C’est une question de journaliste… Je dirais : qu’il sache se construire sur deux échelles. Être à la fois une mégapole solidaire grâce au développement de la technologie et définir ces bassins de vie qui seront le support pour articuler des gouvernances efficaces à des politiques urbaines tout aussi efficaces. Ces fameuses villes de 500 000 habitants me paraissent être la bonne taille pour agréger des populations qui sauront mieux les soutenir.
Il faudrait aussi trouver le moyen de sortir de cette fossilisation des immobilités résidentielles, de ce face-à-face entre la vie de club des ensembles de maisons individuelles et celle des ghettos. Ce sont finalement deux formes de villes qui se regardent en chiens de faïence. Le défi est très visible sur la question des grands ensembles. Il est plus sournois sur certains nouveaux visages de la ville qui se construisent et qui formeront peut-être les grands ensembles de demain.
Dans votre métier, êtes-vous le témoin d’une compétition territoriale entre les villes ?
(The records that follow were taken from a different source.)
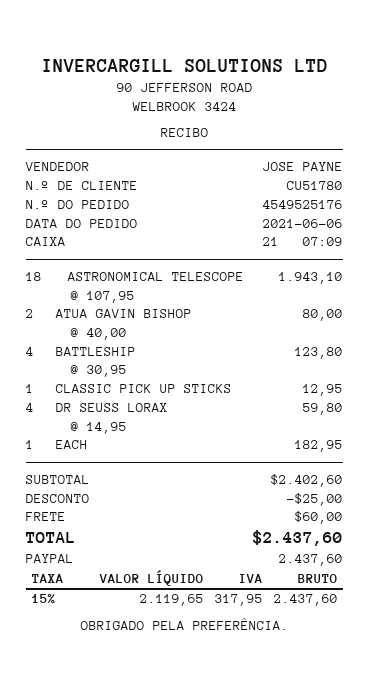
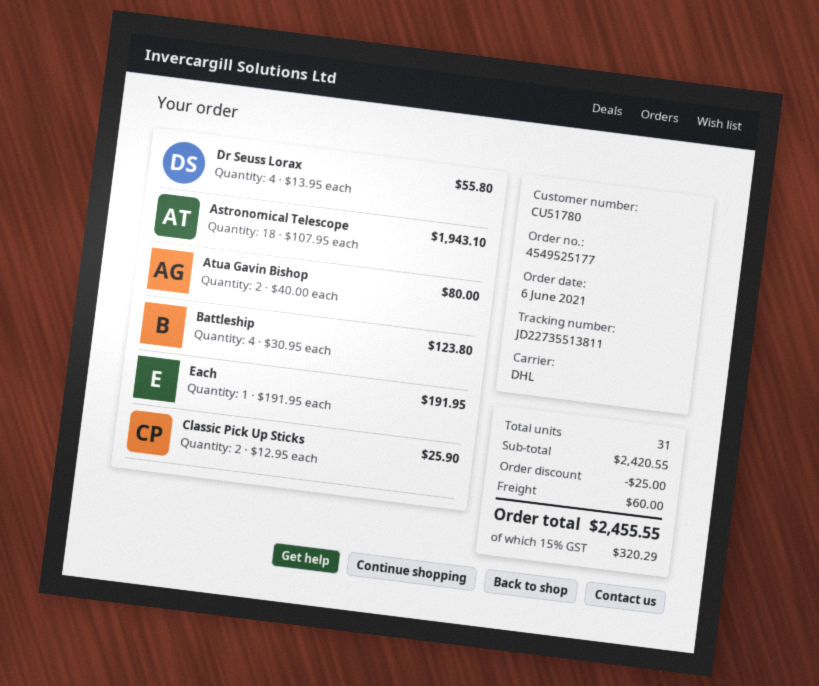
order number: 4549525176 -> 4549525177
CLASSIC PICK UP STICKS: 1 x 12.95 = 12.95 -> 2 x 12.95 = 25.90
DR SEUSS LORAX: 4 x 14.95 = 59.80 -> 4 x 13.95 = 55.80
EACH: 1 x 182.95 = 182.95 -> 1 x 191.95 = 191.95
subtotal: 2402.60 -> 2420.55
tax: 15% = 317.95 -> 15% = 320.29
total: 2437.60 -> 2455.55

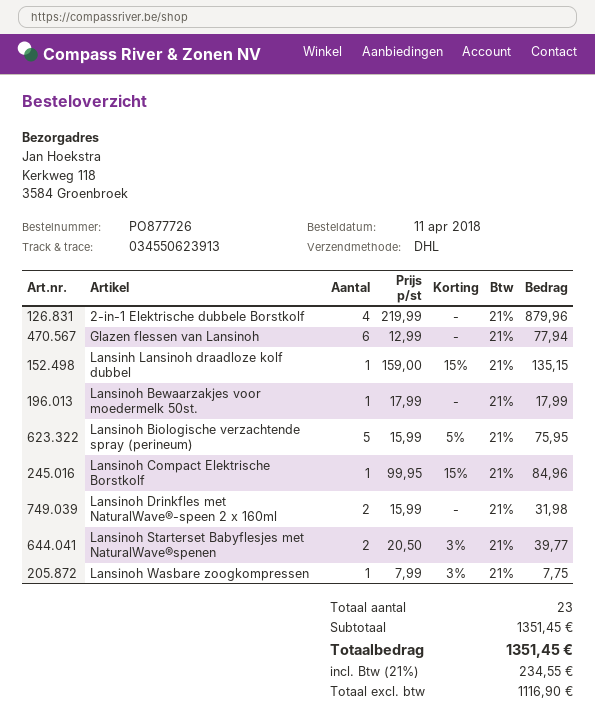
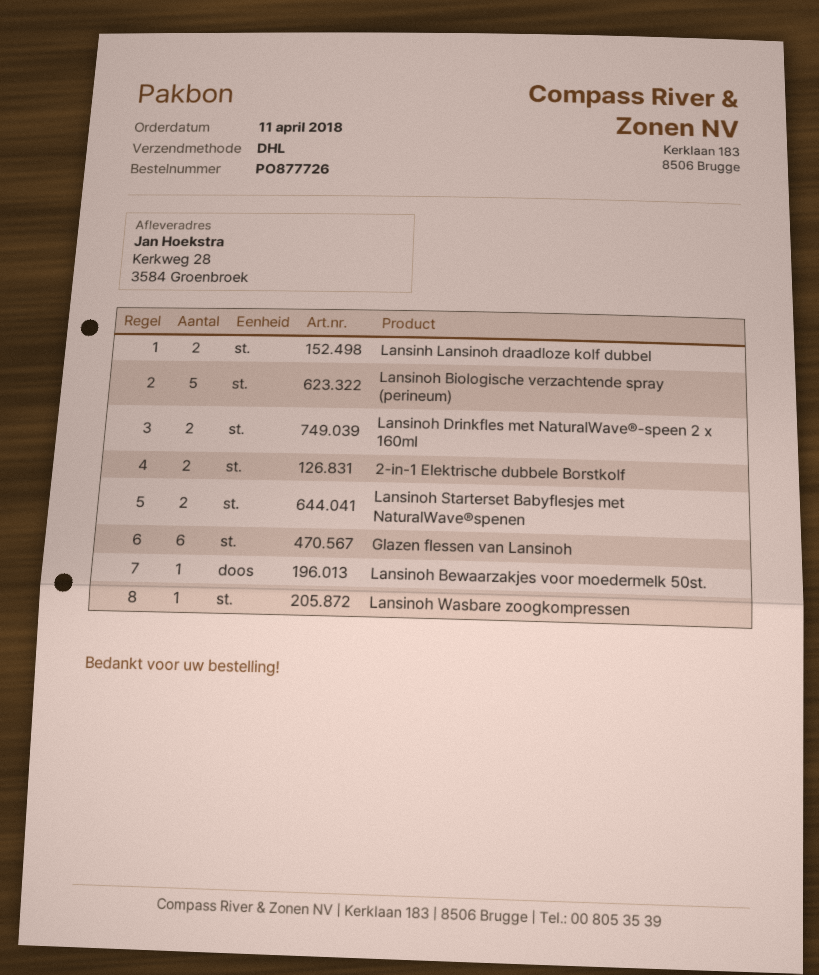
ship to: Kerkweg 118, 3584 Groenbroek -> Kerkweg 28, 3584 Groenbroek
2-in-1 Elektrische dubbele Borstkolf: 4 -> 2
Lansinh Lansinoh draadloze kolf dubbel: 1 -> 2
Lansinoh Compact Elektrische Borstkolf: 1 -> none

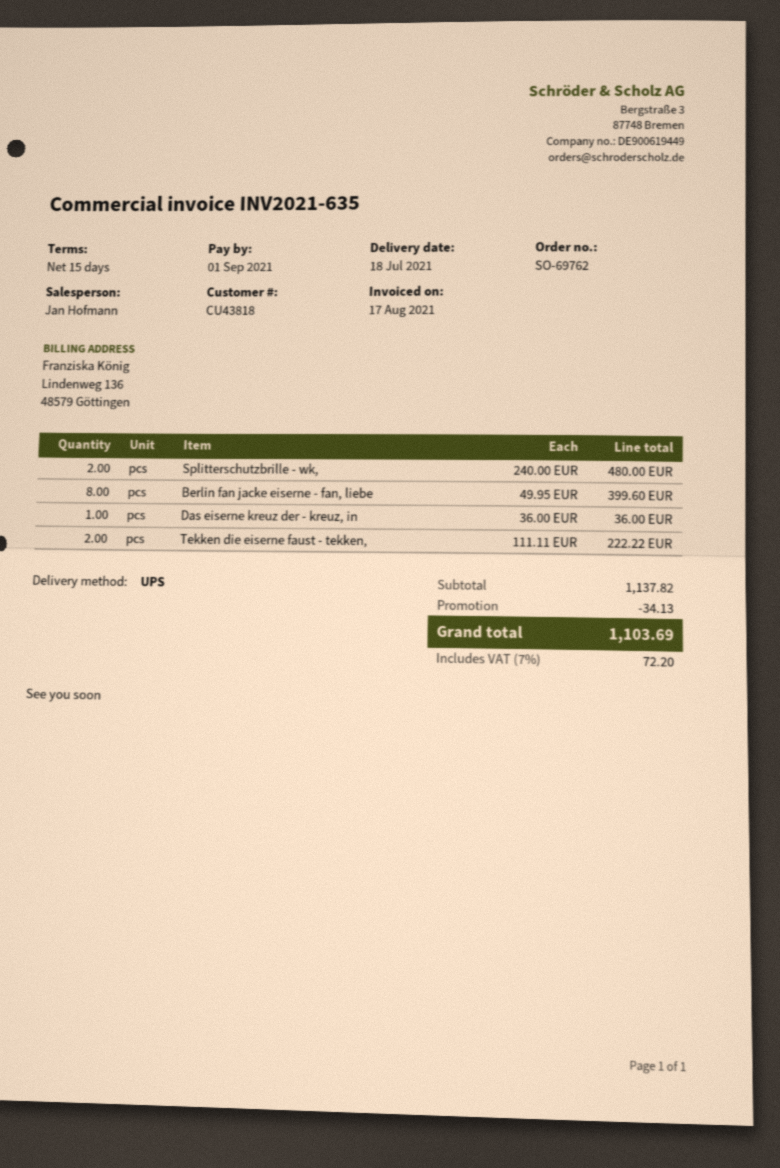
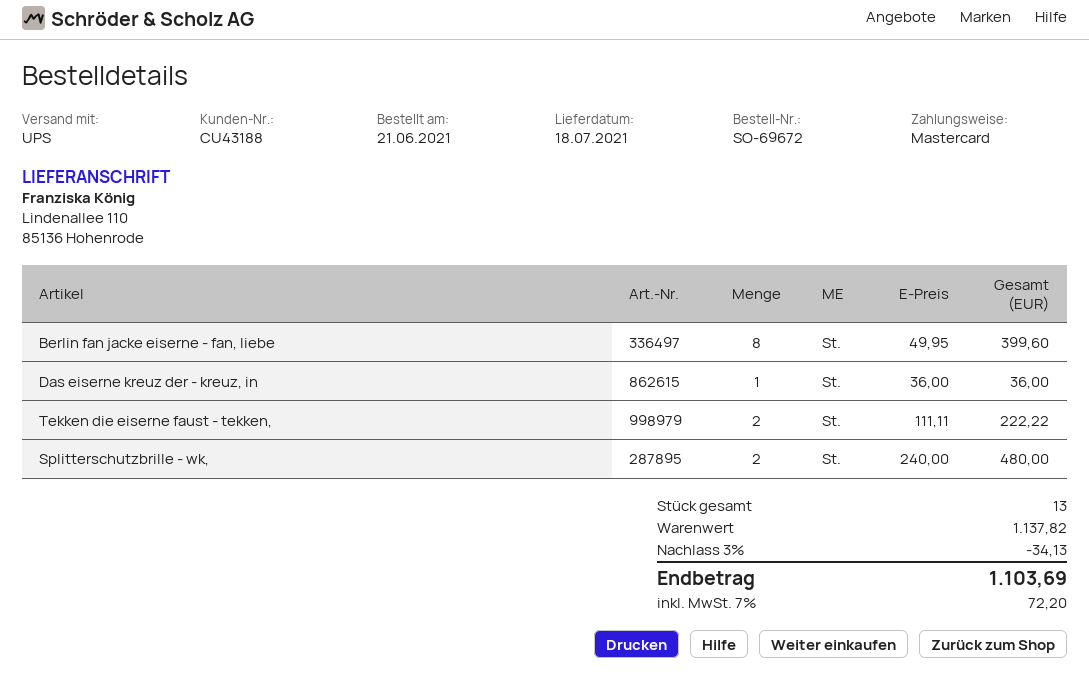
order number: SO-69762 -> SO-69672
customer number: CU43818 -> CU43188

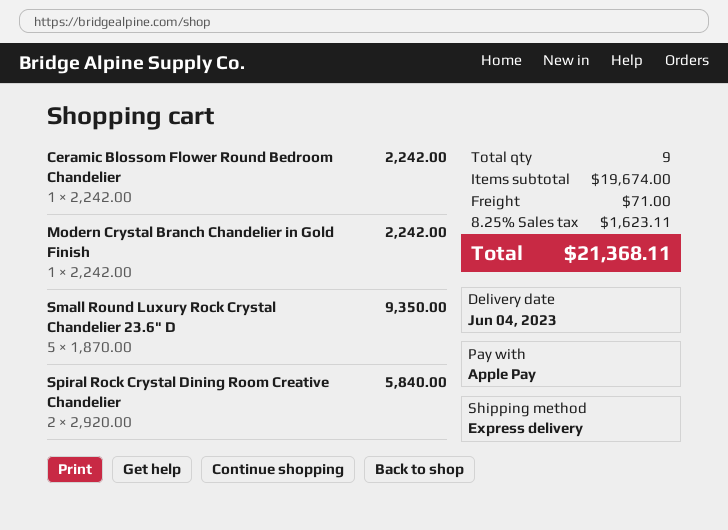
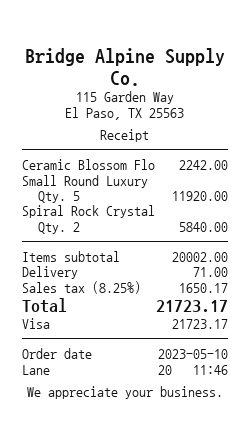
payment method: Apple Pay -> Visa
Modern Crystal Branch Chandelier in Gold Finish: 1 for 2242.00 -> none
Small Round Luxury Rock Crystal Chandelier 23.6" D: 5 for 9350.00 -> 5 for 11920.00
subtotal: 19674.00 -> 20002.00
tax: 8.25% = 1623.11 -> 8.25% = 1650.17
total: 21368.11 -> 21723.17

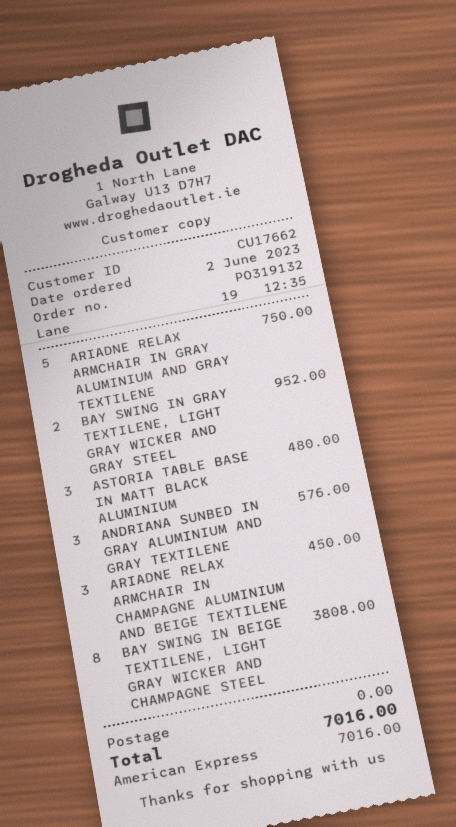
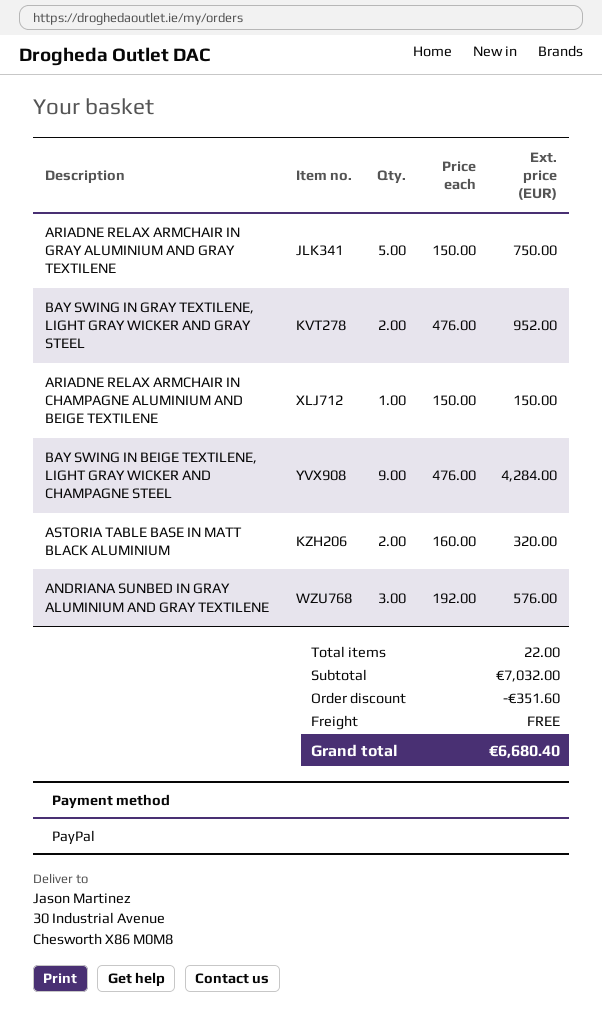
payment method: American Express -> PayPal
ASTORIA TABLE BASE IN MATT BLACK ALUMINIUM: 3 for 480.00 -> 2 for 320.00
ARIADNE RELAX ARMCHAIR IN CHAMPAGNE ALUMINIUM AND BEIGE TEXTILENE: 3 for 450.00 -> 1 for 150.00
BAY SWING IN BEIGE TEXTILENE, LIGHT GRAY WICKER AND CHAMPAGNE STEEL: 8 for 3808.00 -> 9 for 4284.00
discount: none -> 351.60
total: 7016.00 -> 6680.40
J’observe à la fois qu’un certain nombre de projets intercommunaux ont bien fonctionné. Les maires sont parvenus à créer des lobbies sur des sujets thématiques, notamment sur les transports. Ils ont bien compris ça et se regroupent pour exister face à la RATP ou la SNCF.
Et à la fois, ces mêmes maires se font une compétition assez détestable sur l’urbanisme commercial. Ils ne parviennent pas à se débrouiller d’un chantage à l’emploi qui leur est fait matin midi et soir et ne parviennent pas non plus à imaginer que le commerce puisse s’organiser autrement. Ils savent pourtant bien que c’est un problème… Dans le livre, j’évoque deux projets sur ce thème, des projets bloqués : l’un à Montigny-les-cormeilles, l’autre à Rosny 2 où le but est de transformer de gigantesques parkings en une centralité urbaine entourée de trois grands ensembles. La logique de concurrence de la grande distribution se répercute sur les maires et se mue en une concurrence territoriale très importante. Urbainement, les hypermarchés, cela structure énormément. Et cela destructure aussi. Doublement même. Cela tue le commerce de centre-ville, évidemment, mais cela tue aussi les commerces des grands ensembles. Ils ont presque tous fermé, si bien qu’on n’y trouve plus que du logement. Dans les années 1960, la grande distribution n’était pas si puissante, et vous pouviez donc, grâce aux commerces, avoir une vie de quartier dans les cités. Depuis plusieurs années, elle a complètement rebattu les cartes.